Concessões: Dilma radicaliza plano de desnacionalização da economia

Ministério afirmou que consórcios poderão ser liderados por empresa de fora. Intenção é facilitar participação internacional em leilões de rodovias.

A secretária-executiva do Ministério dos Transportes, Natália Marcassa, disse nesta quinta-feira (13) que o governo vai flexibilizar as regras previstas nos editais de leilões de rodovias, para facilitar a participação de empresas estrangeiras na nova fase do Programa de Investimento em Logística (PIL). Segundo ela, será permitido que consórcios sejam liderados por companhias estrangeiras.

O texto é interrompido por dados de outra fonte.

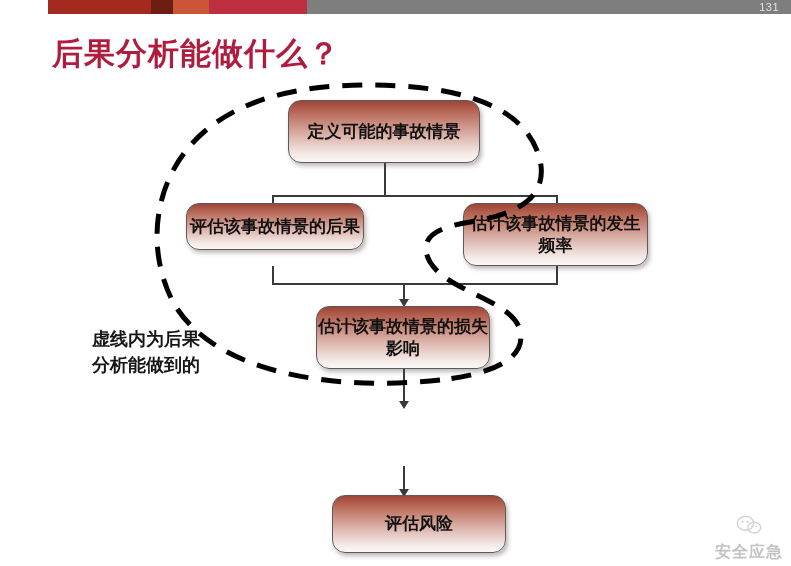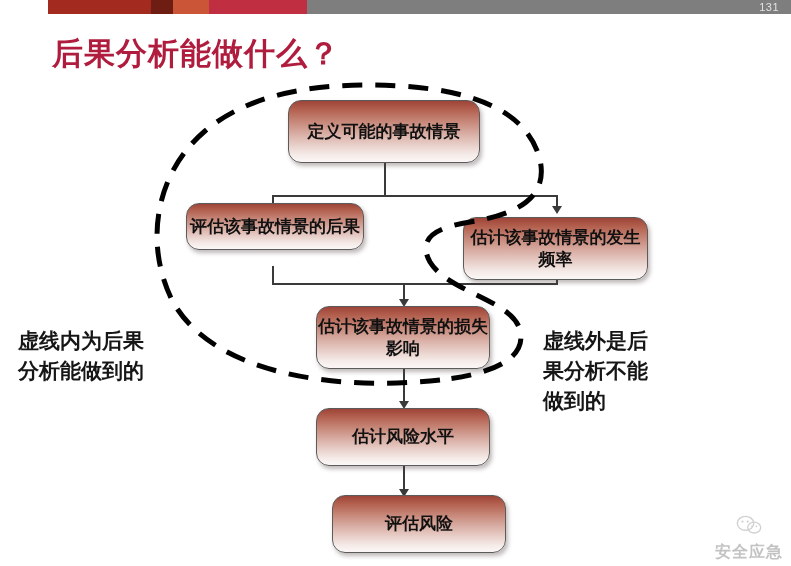"估计该事故情景的发生频率" div.fbox { top: 217px -> 203px }
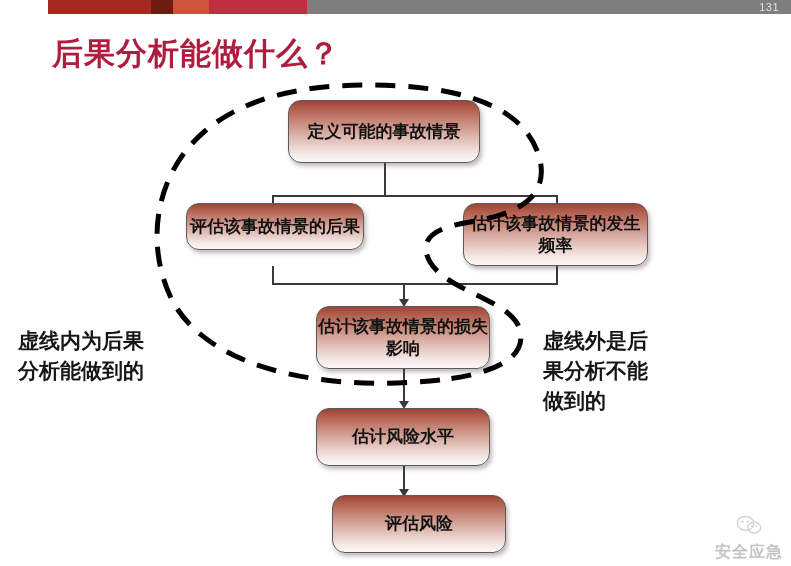"虚线内为后果" .side-note { font-size: 21px -> 18px; text-align: left -> right }
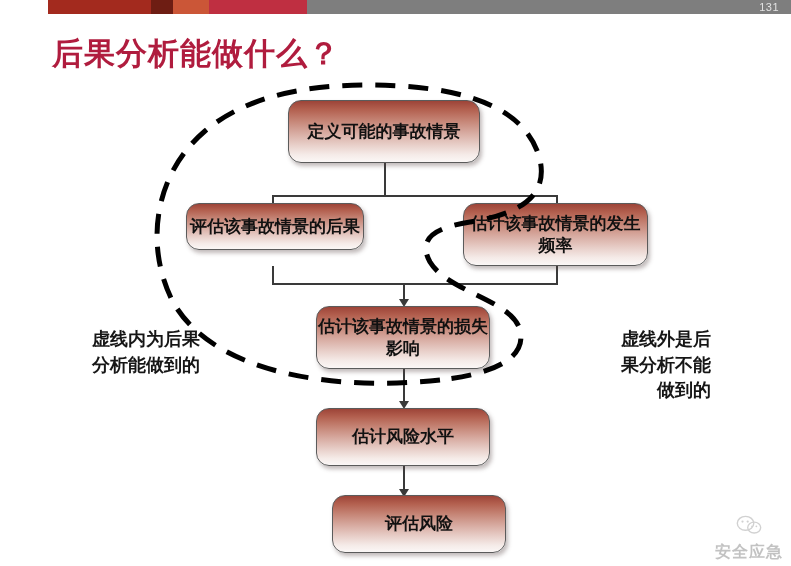"虚线外是后" div.side-note { html: <div>虚线外是后 果分析不能 做到的</div> -> none }
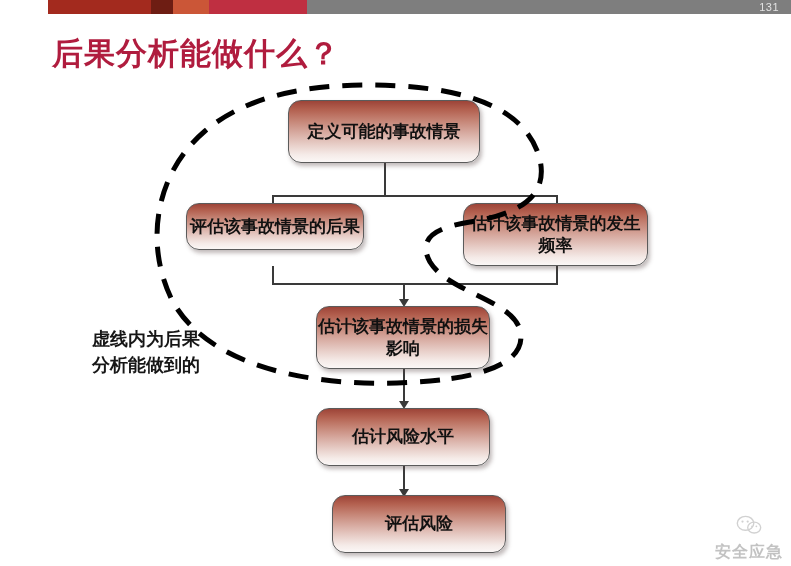"估计风险水平" div.fbox { html: <div> <span>估计风险水平</span> </div> -> none }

Na primeira fase do programa, grupos com participação internacional só poderiam concorrer aos leilões se a empresa líder do consórcio fosse brasileira. O objetivo da mudança é atrair investimentos externos para as concessões, como uma forma de reação à crise econômica do Brasil. Além das dificuldades financeiras decorrentes do cenário econômico, parte das maiores empresas do país é alvo da Operação Lava Jato, que investiga esquema de formação de cartel e pagamento de propina em contratos da Petrobras.

 

“Na verdade, hoje o edital de concessão de rodovia diz que, no caso de empresas estrangeiras, a líder tem que ser sempre nacional. E a gente está flexibilizando essa regra para que a líder possa ser estrangeira. Haverá também um conjunto de flexibilizações menores, como exigências para habilitação. A gente está olhando o edital com o objetivo de melhorar a condição para participação internacional”, disse Natália Marcassa.

 

A secretária-executiva concedeu entrevista após audiência do ministro dos Transportes, Antônio Carlos Rodrigues, na Câmara dos Deputados. Com previsão de investimentos de R$ 198,4 bilhões nos próximos anos, a nova fase do Programa de Investimento em Logística (PIL) foi lançada em junho pela presidente Dilma Rousseff.

 

O programa vai privatizar aeroportos, rodovias, ferrovias e portos. Desse total, R$ 69,2 bilhões devem ser aplicados entre 2015 e 2018, durante o segundo mandato da presidente Dilma Rousseff. O pacote de investimentos é mais uma tentativa da presidente de modernizar parte da infraestrutura do país. Essa nova versão do PIL também é uma reação de Dilma à queda de sua popularidade provocada pela desaceleração da economia e as denúncias de corrupção na Petrobras.

 

 

Na primeira fase do PIL, anunciada em agosto de 2012, havia a previsão de investimentos de R$ 133 bilhões apenas em rodovias e ferrovias. Entretanto, dos nove trechos de estradas, apenas seis foram leiloados. Dos projetos de ferrovias, nenhum saiu do papel. Segundo a secretária-executiva do Ministério dos Transportes, empresas estrangeiras relataram “dificuldades” burocráticas para participar das concorrências.

 

“É uma mudança que faremos no edital para rodovia em si. Isso está sendo feito porque é uma demanda que a gente vem observando nos leilões. As empresas estrangeiras relatam dificuldades em participar”, disse Natália Marcasso.